A thought occurred to me, as someone involved in some projects trying to recalibrate invectives for science funding: Good grad students are usually more intersectional across fields (compared to supervisors) and just more receptive to outsider ideas. They unofficially provide a lot of this same value that AI is about to provide established researchers.

I wonder how AI is going to mess with the calculus of employing grad studies, and if this will affect the pipeline of future senior researchers...

programmertote

When I read "cracks superbug problem", I thought AI solved how to kill superbugs. From reading the article, it seems like AI suggested a few hypotheses and one of which is similar to what the researcher thought of. So in a way, it hasn't cracked the problem although it helped in forming ONE of the hypotheses, which needs to be tested in experiments(?)

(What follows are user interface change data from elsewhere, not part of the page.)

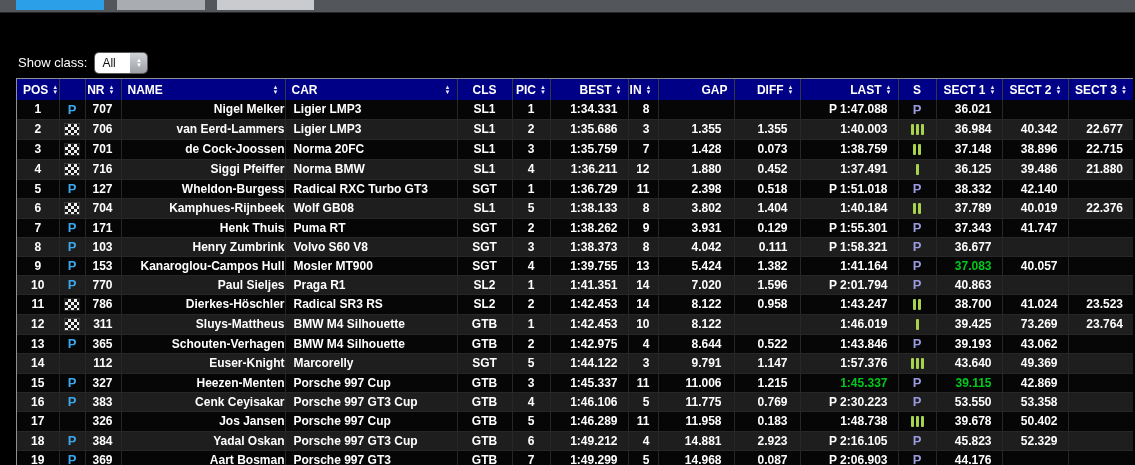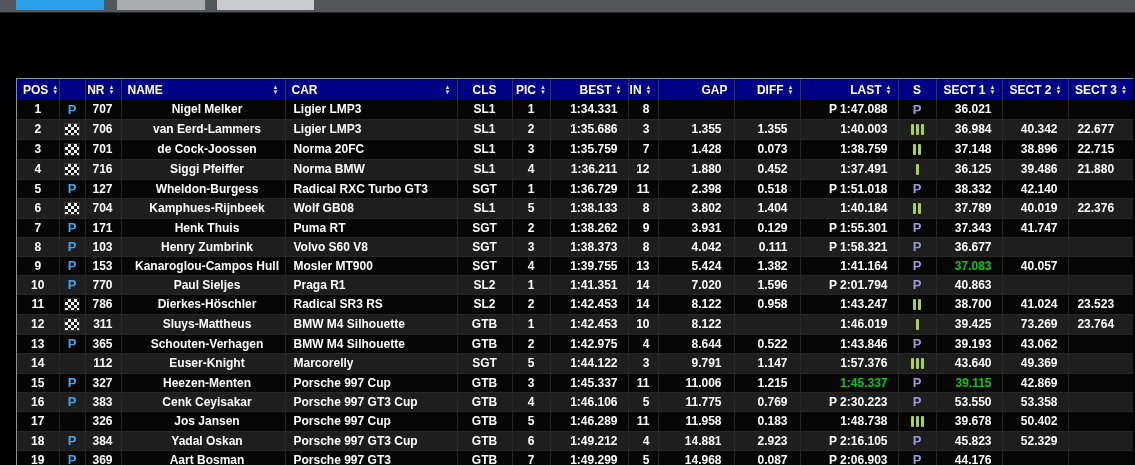"Show class:" div.filterrow { html: none -> <div> <span>Show class:</span> <div> <span>All</span> <span> <i>▲</i> <i>▼</i> </span> </div> </div> }
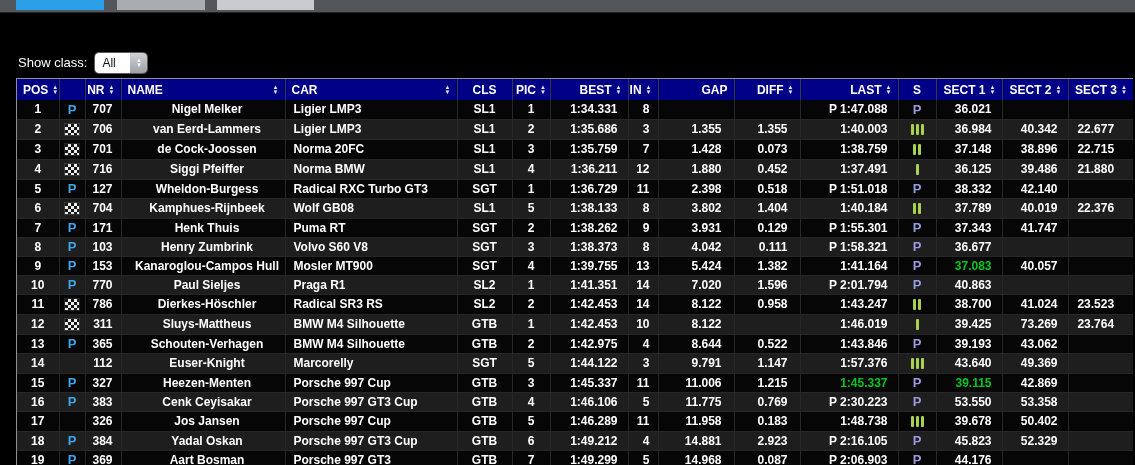"NAME" .c-name { text-align: center -> right }
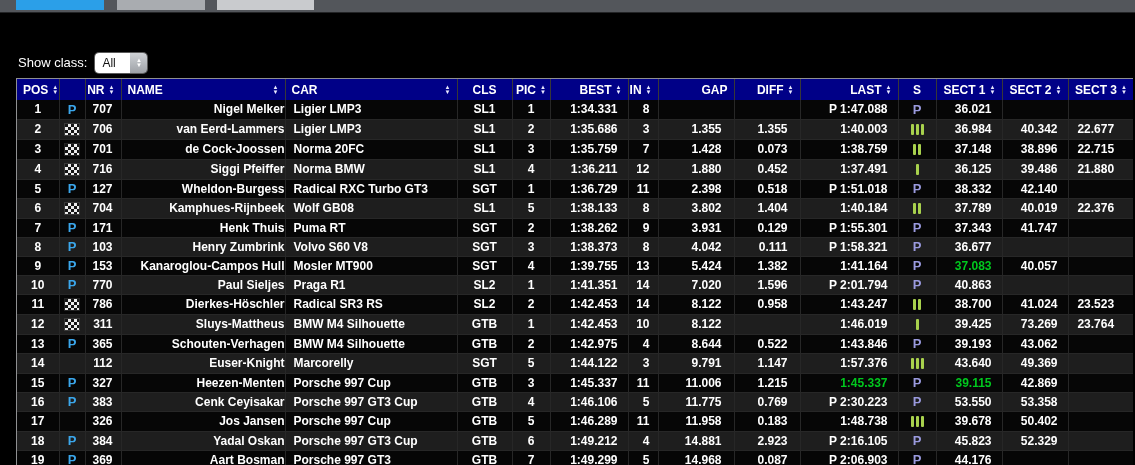"SECT 3" .c-sect3 { text-align: center -> right }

Just want to make sure I'm understanding what's written in the article accurately.

newsreaderguy

it suggested other hypotheses as well, including one that they hadn't thought of and are investigating

didntknowyou

why did it take 48 hours? did he give the AI data to process or was it just a prompt. did it spit back out a conclusion or a list of possible scenarios it had scraped? seems like a PR stunt.

tecleandor

While there is some stuff around this that sounds like PR (probably some intermediate results and/or SOTA on that field as of today could help reaching that result), the process seems interesting. Seems like it launches ahem "agents" that do simulations, verifications, refines and iterates over different options... and it takes a while:

https://research.google/blog/accelerating-scientific-breakth...

gptacek

"AI" didn't "crack" anything here. An LLM generated text that's notionally similar to a hypothesis this researcher was interested in but hadn't published. You can read Dr. Penades in his own words on BioRxiv, and if you might have been interested in reading the prompt or the output generated by co-scientist, it's included in the results and SI: https://www.biorxiv.org/content/10.1101/2025.02.19.639094v1

What actually happened here looks more like rubber-ducking. If you look at the prompt (Supplementary Information 1), the authors provide the LLM with a carefully posed question and all the context it needed to connect the dots to generate the hypothesis. The output (Supplementary Information 2) even states outright what information in the prompt led it to the conclusion:

"Many of the hypotheses you listed in your prompt point precisely to this direction. These include, but are not limited to, the adaptable tail-docking hypothesis, proximal tail recognition, universal docking, modular tail adaptation, tail-tunneling complex, promiscuous tail hypothesis, and many more. They collectively underscore the importance of investigating capsid-tail interactions and provide a variety of testable predictions. In addition, our own preliminary data indicate that cf-PICI capsids can indeed interact with tails from multiple phage types, providing further impetus for this research direction."

steeeeeve

I find this odd because that's exactly how I thought viruses worked when crossing species and I have no background that would lead me to that conclusion and have almost nothing in my life that would make me ponder such a thing.

I feel like someone explained this in the 80s to me.